__Source material__.

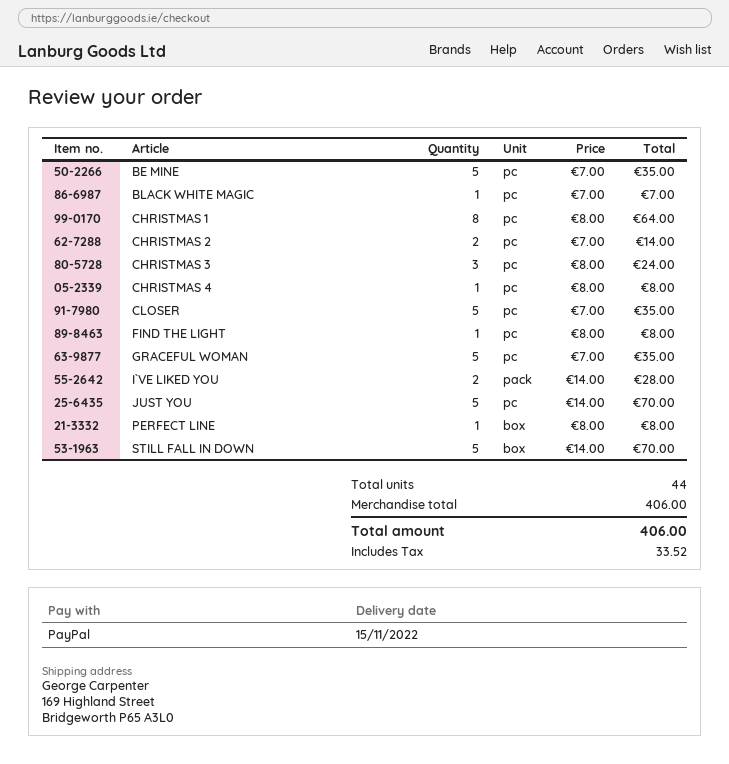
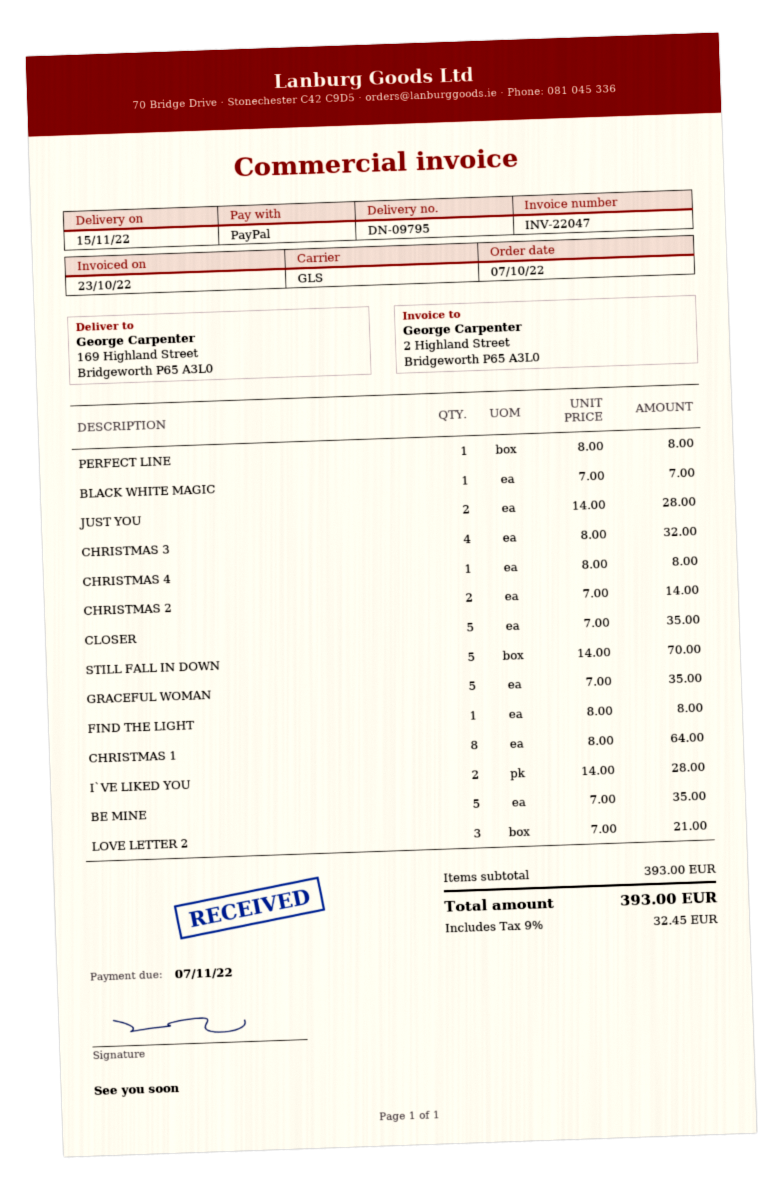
CHRISTMAS 3: 3 x 8.00 = 24.00 -> 4 x 8.00 = 32.00
JUST YOU: 5 x 14.00 = 70.00 -> 2 x 14.00 = 28.00
LOVE LETTER 2: none -> 3 x 7.00 = 21.00
subtotal: 406.00 -> 393.00
tax: 33.52 -> 32.45
total: 406.00 -> 393.00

__What to do__. Could you set down the records above exactly, skipping any picture?

__Solution__.
CHRISTMAS 3: 3 x 8.00 = 24.00 -> 4 x 8.00 = 32.00
JUST YOU: 5 x 14.00 = 70.00 -> 2 x 14.00 = 28.00
LOVE LETTER 2: none -> 3 x 7.00 = 21.00
subtotal: 406.00 -> 393.00
tax: 33.52 -> 32.45
total: 406.00 -> 393.00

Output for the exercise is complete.